Tribunal Administratif d'Orléans — Décision N° TA45-2500789
vendredi 28 février 2025
| Juridiction | Tribunal Administratif d'Orléans |
| Section | Tribunal Administratif d'Orléans |
| N° Dossier | TA45-2500789 |
| Type | Ordonnance |
| Recours | Plein contentieux |
Résumé IA
Texte intégral
Vu la procédure suivante :
Par une requête, enregistrée le 19 février 2025, la société d'assurances GMF, représentée par Me Cornu-Sadania, demande au tribunal :
1°) d'annuler le titre de perception émis le 12 septembre 2024 par la direction départementale des finances publiques (DDFIP) du Puy-de-Dôme ;
2°) de mettre à la charge de l'Etat la somme de 2 000 euros sur le fondement des dispositions de l'article L. 761-1 du code de justice administrative.
Vu les autres pièces du dossier.
Vu :
- le code général de la fonction publique ;
- la loi n° 57-1424 du 31 décembre 1957 ;
- l'ordonnance n°59-76 du 7 janvier 1959 ;
- la loi n° 85-677 du 5 juillet 1985 ;
- le code des assurances ;
- le code de justice administrative.
Considérant ce qui suit :
1. Aux termes de l'article R. 222-1 du code de justice administrative : " () les présidents de formation de jugement des tribunaux () peuvent, par ordonnance : () / 2° Rejeter les requêtes ne relevant manifestement pas de la compétence de la juridiction administrative ; () ".
2. Il ressort des pièces du dossier que Mme A B, agent administratif des finances publiques à la DDFIP d'Indre et Loire, a été victime d'un accident de la circulation, dont le tiers responsable était assuré auprès de la GMF. Mme B a été en arrêt de travail pour la période du 3 septembre 2019 au 23 septembre 2021. L'Etat a demandé à la GMF de prendre en charge le montant des salaires et charges versés pendant la période d'arrêt de travail pour un montant de 47 367,71 euros. La GMF qui a estimé que l'arrêt de travail postérieur au 2 août 2020 n'est pas imputable à l'accident a procédé au seul règlement de la somme de 25 586 euros correspondant à la période du 3 septembre 2019 au 2 août 2020. Le 12 septembre 2024, la DDFIP du Puy-de-Dôme a émis le titre de perception contesté pour le recouvrement de la somme de 21 782 euros.
3. Aux termes de l'article 1er de l'ordonnance du 7 janvier 1959 relative aux actions en réparation civile de l'Etat et de certaines autres personnes publiques : " L'Etat, les collectivités territoriales et les établissements publics administratifs disposent de l'action subrogatoire prévue par les dispositions des articles L. 825-1 à L. 825-8 du code général de la fonction publique lorsqu'un décès, une infirmité ou une maladie imputable à un tiers affecte un de leurs agents autres que ceux mentionnés aux articles L. 1 et L. 2 du même code. ".

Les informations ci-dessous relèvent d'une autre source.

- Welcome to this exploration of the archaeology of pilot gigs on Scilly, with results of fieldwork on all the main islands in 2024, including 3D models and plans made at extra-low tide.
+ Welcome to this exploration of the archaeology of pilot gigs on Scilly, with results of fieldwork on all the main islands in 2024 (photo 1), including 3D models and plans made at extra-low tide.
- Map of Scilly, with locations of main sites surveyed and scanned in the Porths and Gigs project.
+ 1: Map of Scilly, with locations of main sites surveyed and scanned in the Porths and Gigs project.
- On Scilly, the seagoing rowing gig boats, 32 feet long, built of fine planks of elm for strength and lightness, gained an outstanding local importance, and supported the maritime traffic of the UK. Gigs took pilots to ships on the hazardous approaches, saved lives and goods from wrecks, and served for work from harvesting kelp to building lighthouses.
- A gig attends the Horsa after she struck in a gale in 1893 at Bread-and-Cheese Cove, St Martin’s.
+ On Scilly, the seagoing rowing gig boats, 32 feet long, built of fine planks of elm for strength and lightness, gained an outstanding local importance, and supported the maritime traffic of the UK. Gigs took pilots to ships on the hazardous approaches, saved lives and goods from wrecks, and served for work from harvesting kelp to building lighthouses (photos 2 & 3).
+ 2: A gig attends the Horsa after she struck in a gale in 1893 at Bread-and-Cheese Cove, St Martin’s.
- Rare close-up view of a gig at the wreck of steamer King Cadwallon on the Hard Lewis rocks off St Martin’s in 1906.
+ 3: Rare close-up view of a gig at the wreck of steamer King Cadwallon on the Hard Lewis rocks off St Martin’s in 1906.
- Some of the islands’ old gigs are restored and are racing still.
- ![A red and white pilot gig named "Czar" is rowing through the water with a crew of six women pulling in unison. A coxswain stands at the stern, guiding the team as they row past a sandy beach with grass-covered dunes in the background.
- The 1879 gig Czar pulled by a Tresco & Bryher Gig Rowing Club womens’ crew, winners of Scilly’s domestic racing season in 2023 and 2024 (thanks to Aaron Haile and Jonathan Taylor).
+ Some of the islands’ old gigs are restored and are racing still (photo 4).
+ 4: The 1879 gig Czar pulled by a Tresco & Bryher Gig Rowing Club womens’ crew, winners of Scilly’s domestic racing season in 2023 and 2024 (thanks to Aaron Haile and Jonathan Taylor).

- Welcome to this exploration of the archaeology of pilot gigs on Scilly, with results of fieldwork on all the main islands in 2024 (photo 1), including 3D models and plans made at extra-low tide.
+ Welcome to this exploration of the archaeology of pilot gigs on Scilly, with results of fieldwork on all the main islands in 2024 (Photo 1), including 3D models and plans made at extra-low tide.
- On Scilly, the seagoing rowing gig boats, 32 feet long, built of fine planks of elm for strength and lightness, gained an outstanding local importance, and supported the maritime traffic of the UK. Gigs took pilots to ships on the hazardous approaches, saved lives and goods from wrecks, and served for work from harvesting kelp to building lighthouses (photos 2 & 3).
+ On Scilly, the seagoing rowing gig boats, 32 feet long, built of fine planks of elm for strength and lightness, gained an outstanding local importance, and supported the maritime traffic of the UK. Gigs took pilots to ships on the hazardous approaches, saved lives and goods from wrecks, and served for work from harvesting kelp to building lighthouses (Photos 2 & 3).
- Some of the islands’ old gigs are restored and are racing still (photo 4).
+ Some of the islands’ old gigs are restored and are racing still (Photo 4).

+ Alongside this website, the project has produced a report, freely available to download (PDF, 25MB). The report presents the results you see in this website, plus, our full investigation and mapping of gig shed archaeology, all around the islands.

4. En mettant à la charge de la GMF le montant des sommes payées à Mme B, le ministre de l'économie, des finances et de la souveraineté industrielle et numérique a agi par subrogation aux droits que son agent pouvait tenir de l'article L. 124-3 du code des assurances à l'égard de l'assureur du responsable de l'accident. L'action directe ouverte par cet article à la victime d'un accident contre l'assureur de l'auteur responsable du dommage poursuit l'obligation de l'assureur à cette réparation, laquelle est une obligation de droit privé. Il s'ensuit qu'elle relève de la compétence des tribunaux de l'ordre judiciaire. Il y a lieu, par suite, de faire application des dispositions précitées du 2° de l'article R. 222-1 du code de justice administrative et de rejeter la requête de la GMF comme portée devant un ordre de juridiction manifestement incompétent pour en connaître.
O R D O N N E :
Article 1er : La requête de la société GMF est rejetée comme portée devant une juridiction incompétente pour en connaître.
Article 2 : La présente ordonnance sera notifiée à la société GMF.
Fait à Orléans, le 28 février 2025.
La présidente de la 1ère chambre,
Anne LEFEBVRE-SOPPELSA
La République mande et ordonne au ministre de l'économie, des finances et de la souveraineté industrielle et numérique en ce qui le concerne ou à tous commissaires de justice à ce requis en ce qui concerne les voies de droit commun contre les parties privées, de pourvoir à l'exécution de la présente ordonnance.